Functions Of The Reactive And Reflective Parts Of Our Brains
- Avoid danger or loss
- Can shut down reflective brain
- Emotional responses
- Complex decisions
Remaining calm is a Navy Seal’s key to success. Yes, they endure extreme combat training. But during a mission, all that training would be useless if they couldn’t control their emotions. To remain calm, they use “box breathing.” You can try it by breathing in for four seconds, holding your breath for four seconds, exhaling for four seconds, and holding your lungs empty for four seconds. Repeat it a few times. In the most stressful situations, box breathing helps Seals remain calm.1
Similarly, investors need to remain calm when market volatility strikes, but it can be difficult to control our emotions. When we fear losing money or missing out on gains, emotions can influence our decision-making ability. Like the Seals, we need a way to control our emotions to avoid making decisions that could hurt our long-term results.
1. Two Parts of Our Brain With Different Objectives
Imagine you’re taking a relaxing walk down a trail. Suddenly, a snake slithers on the path in front of you. Do you start trying to determine what kind of snake it is, or whether or not it’s poisonous? Probably not. Most of us, with the exception of snake enthusiasts, automatically stop, jump back, and start walking backwards. This type of response is caused by what neuroscientists call our reactive brain. It’s the part of our brain that helps us avoid danger or loss.2 With investing, it reacts when we’re afraid of losing money. It can also react with excitement when we have a big gain or worry if we’re afraid of missing one. For example, our reactive brain is activated when people in the office pool their money together to buy a lottery ticket. Our reactive brain wants us to participate so we don’t miss out on a windfall.
Another part of our brain is what’s called the reflective brain.
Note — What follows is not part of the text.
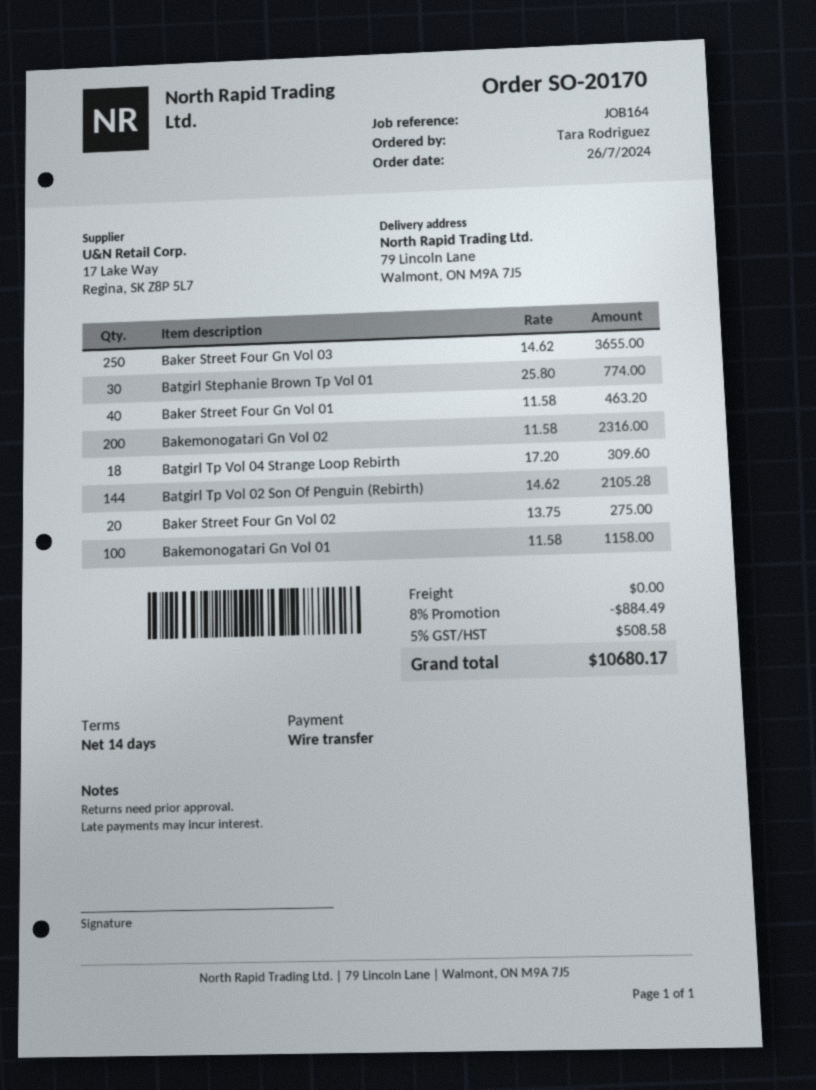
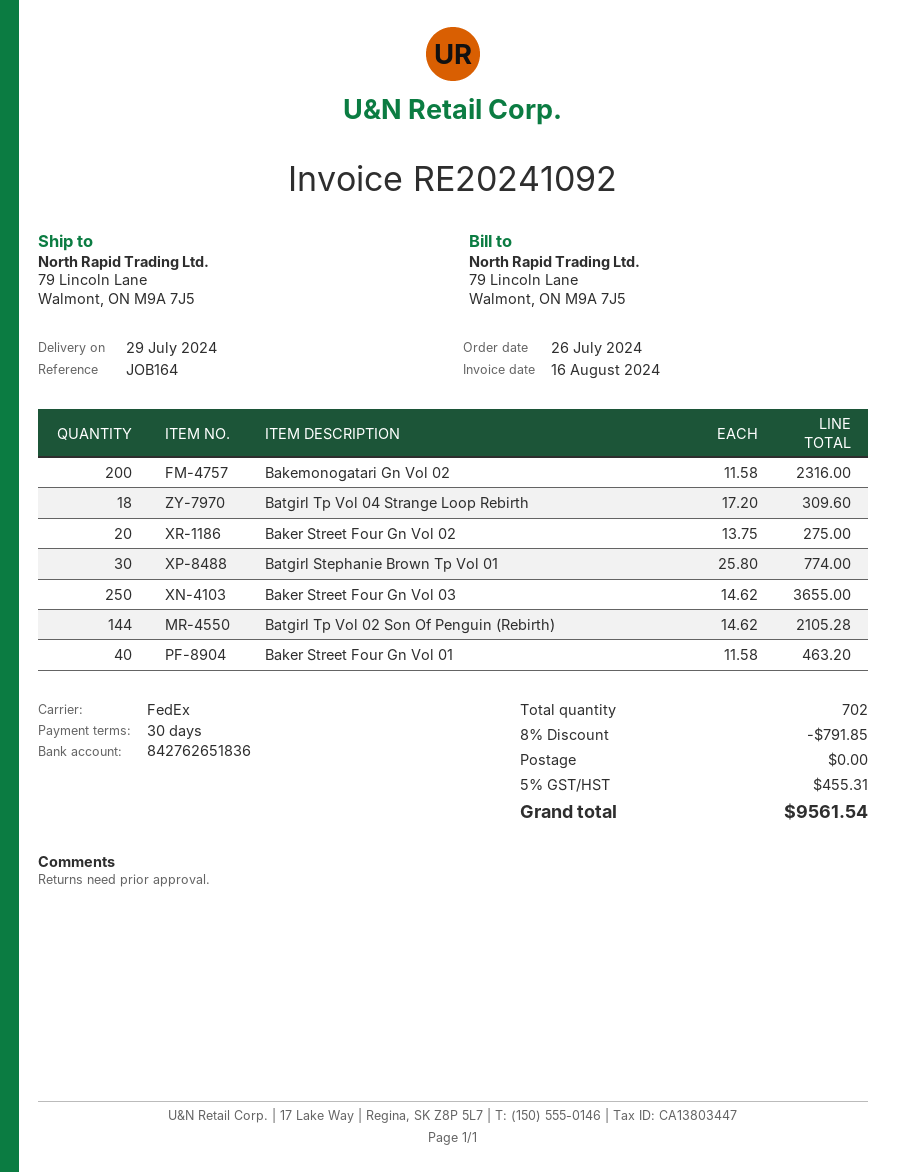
payment terms: 14 days -> 30 days
Bakemonogatari Gn Vol 01: 100 x 11.58 = 1158.00 -> none
discount: 8% = 884.49 -> 8% = 791.85
tax: 5% = 508.58 -> 5% = 455.31
total: 10680.17 -> 9561.54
It performs complex decision-making and planning, e.g. solving a calculus problem, or following a recipe. How the reactive and reflective parts of our brain work together can have significant effects on our investment results.
2. When Our Reactive Brain Takes Over
We like to think of ourselves as rational decision-makers when it comes to investing. We envision ourselves building a long-term plan, with a diversified portfolio of stocks, bonds, and cash investments —and sticking with it. But sometimes, market volatility can influence our rational outlook, such as an 1,000- or 2,000-point drop or rise in the Dow (See Figure 1). Many things can drive volatility, such as trade deals, national debt, interest rates, and more recently, a pandemic. Dramatic headlines often follow, proclaiming either soaring or plunging markets, which can cause our rational mindset to go haywire.2
Sometimes, those big point drops turn into bear markets (typically defined as a 20% market drop). Since WWII, there have been 13 bear markets—one about every 5.7 years.3 When they happen, do you think to yourself, “Oh, that’s just another bear market. I’m a long-term investor, so I’m not going to give in to fear by changing my portfolio”? Possibly.
But often a bear market can cause a different reaction—one that causes investors to question their investment plans. News about market drops can trigger our reactive brain in about 12 milliseconds.2 Because its function is to help us avoid danger and loss, our reactive brain can tempt us to change our portfolio to avert losing more money.